## Assignment
Could you reproduce, from the records below, everything from the line with "Jamón ibérico, queso" down to the line with "total: 104.86 -> 120.70", keeping both of those lines and changing nothing?

## Entries supplied
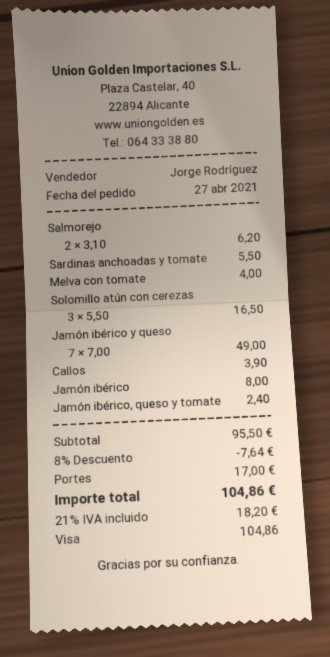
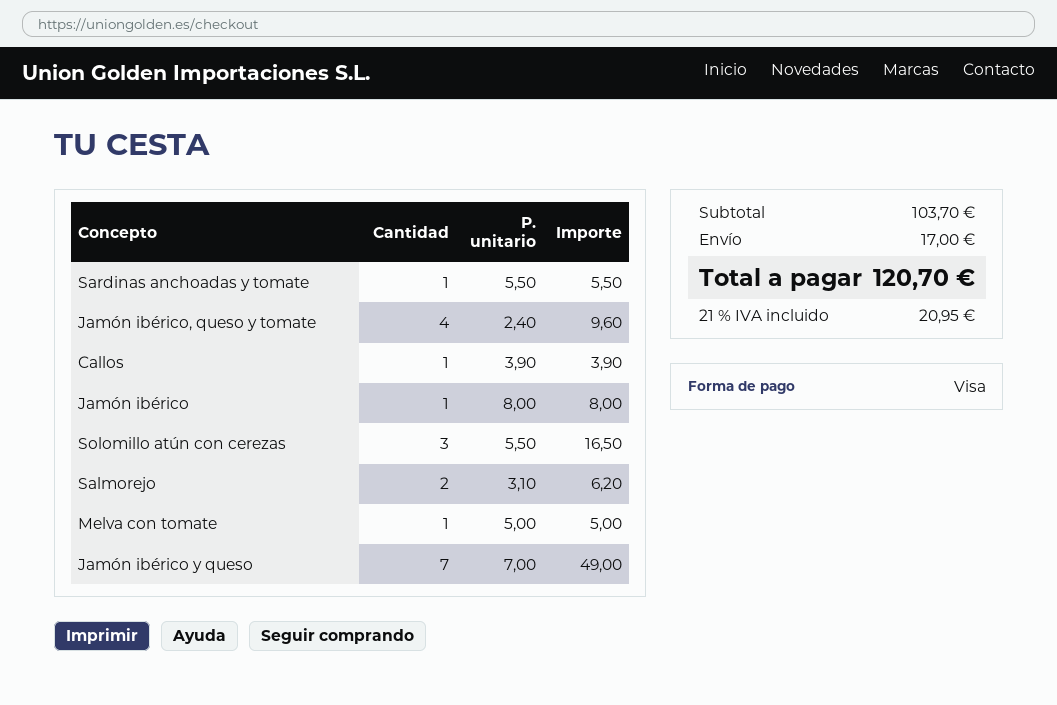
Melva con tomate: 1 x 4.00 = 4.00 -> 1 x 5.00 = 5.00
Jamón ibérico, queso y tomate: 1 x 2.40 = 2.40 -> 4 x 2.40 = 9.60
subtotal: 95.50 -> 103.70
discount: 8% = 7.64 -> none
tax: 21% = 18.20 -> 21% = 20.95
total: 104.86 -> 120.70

==

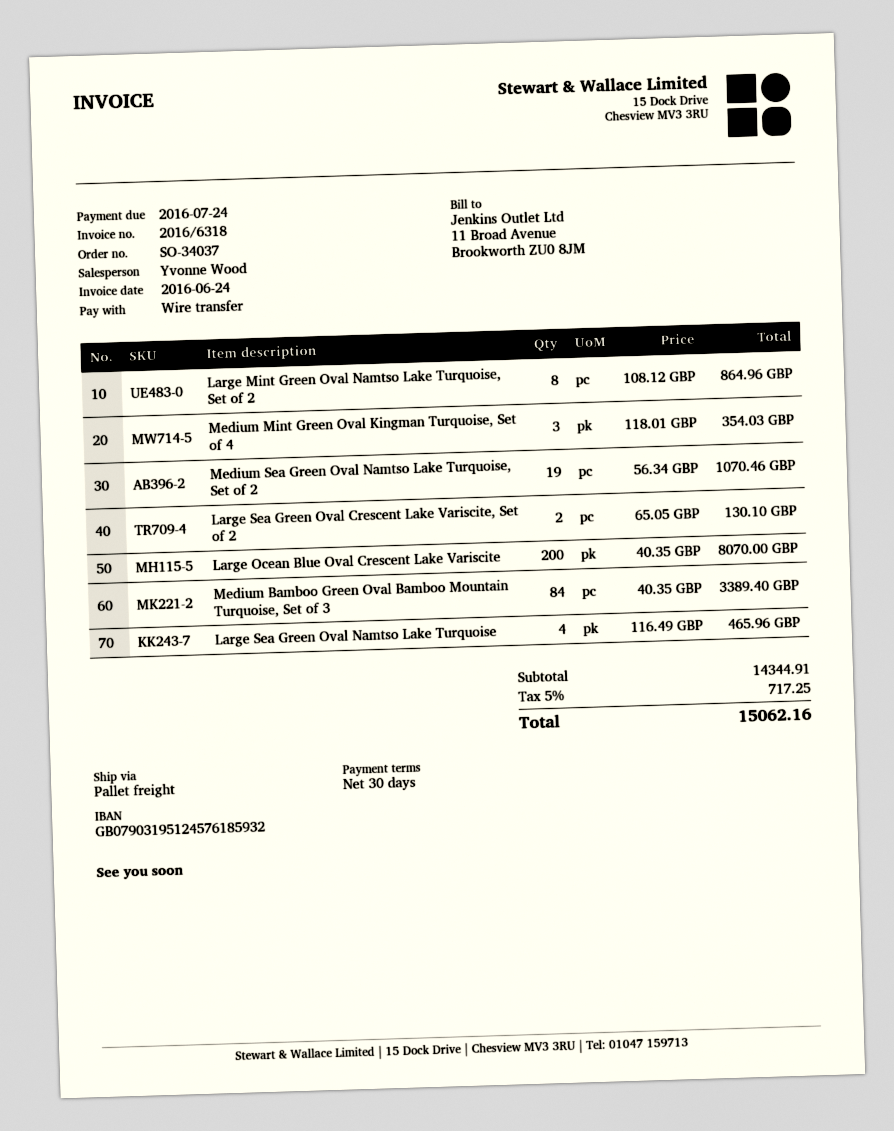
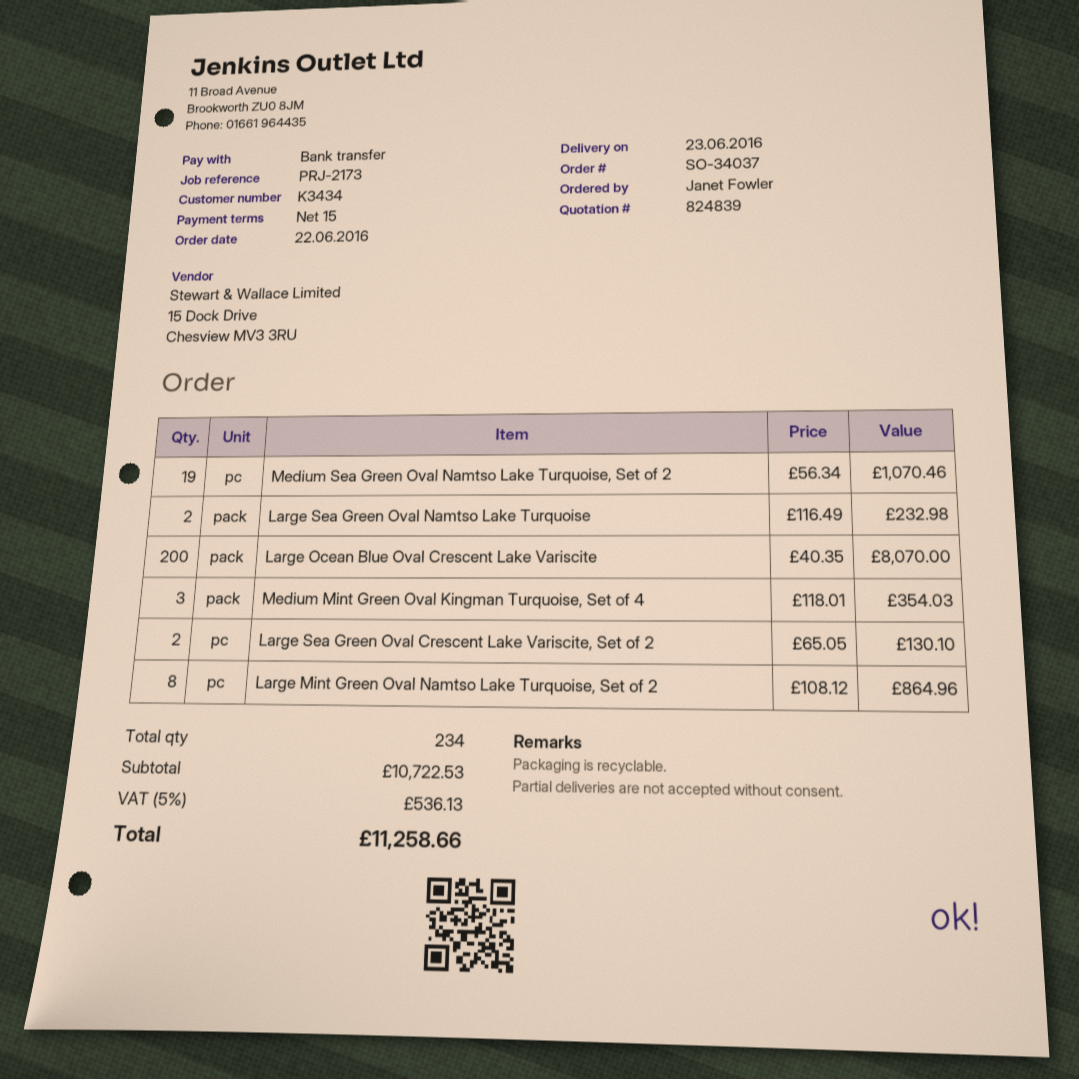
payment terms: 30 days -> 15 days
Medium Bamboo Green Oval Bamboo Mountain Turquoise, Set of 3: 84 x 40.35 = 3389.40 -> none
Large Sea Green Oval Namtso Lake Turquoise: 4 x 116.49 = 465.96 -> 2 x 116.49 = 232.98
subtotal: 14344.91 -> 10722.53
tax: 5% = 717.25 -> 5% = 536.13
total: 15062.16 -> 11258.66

...

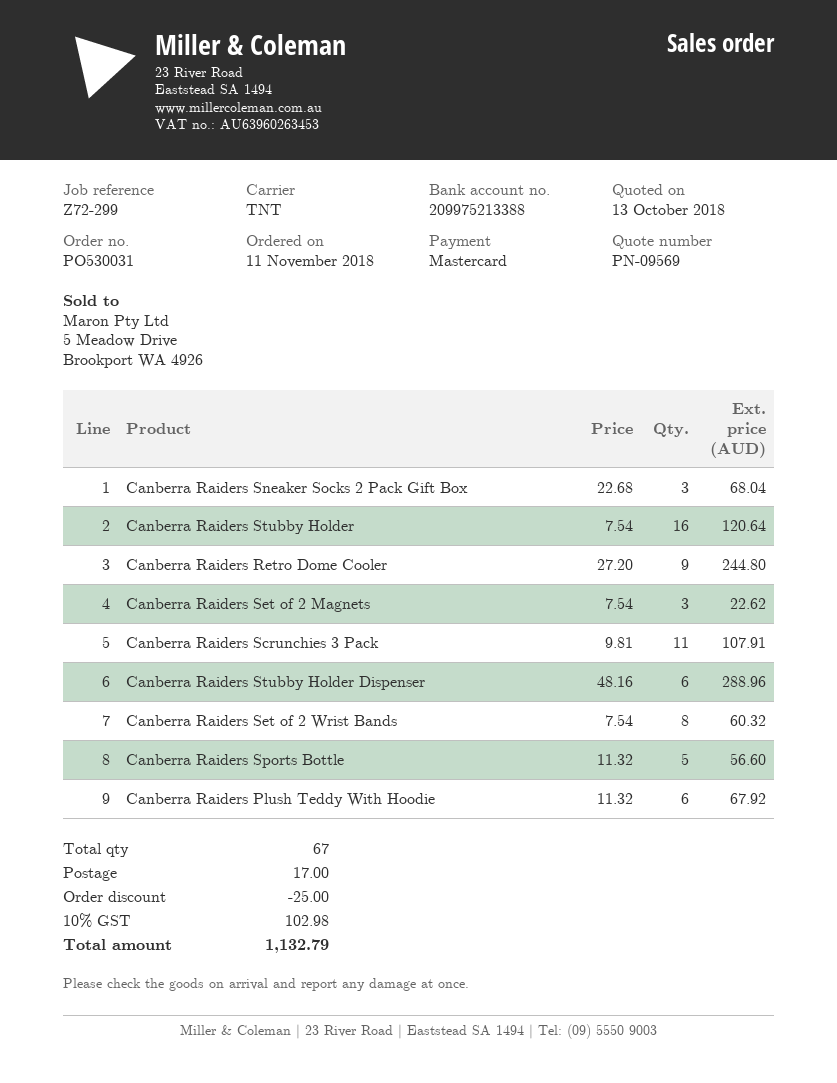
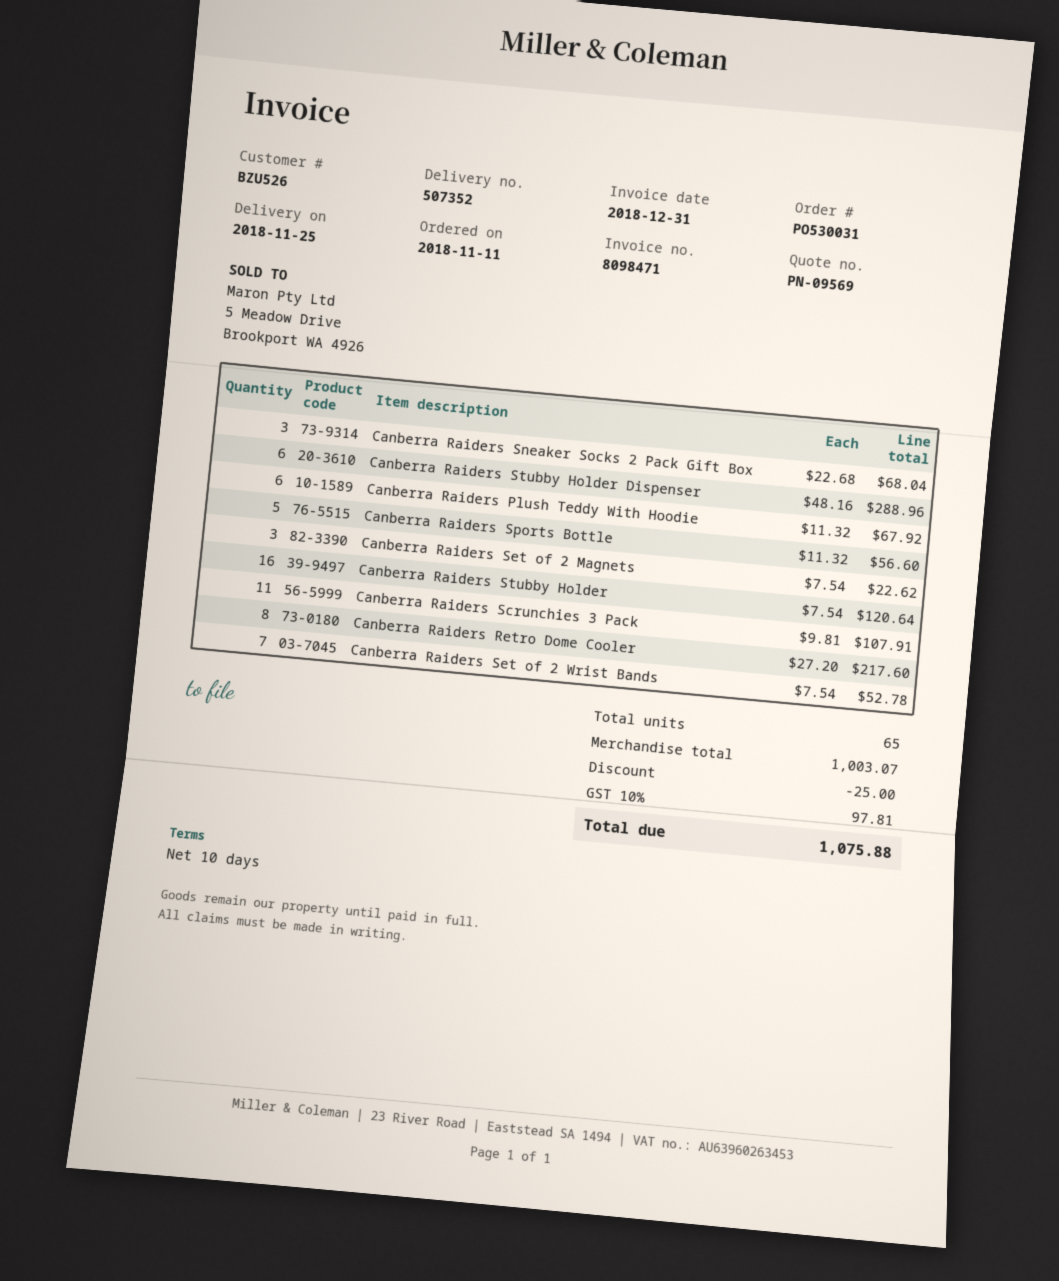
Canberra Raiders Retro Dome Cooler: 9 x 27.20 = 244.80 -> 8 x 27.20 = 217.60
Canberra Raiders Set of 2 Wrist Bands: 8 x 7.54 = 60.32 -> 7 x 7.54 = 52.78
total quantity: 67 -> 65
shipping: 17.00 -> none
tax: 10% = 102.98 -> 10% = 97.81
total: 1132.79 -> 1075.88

## Expected output
Jamón ibérico, queso y tomate: 1 x 2.40 = 2.40 -> 4 x 2.40 = 9.60
subtotal: 95.50 -> 103.70
discount: 8% = 7.64 -> none
tax: 21% = 18.20 -> 21% = 20.95
total: 104.86 -> 120.70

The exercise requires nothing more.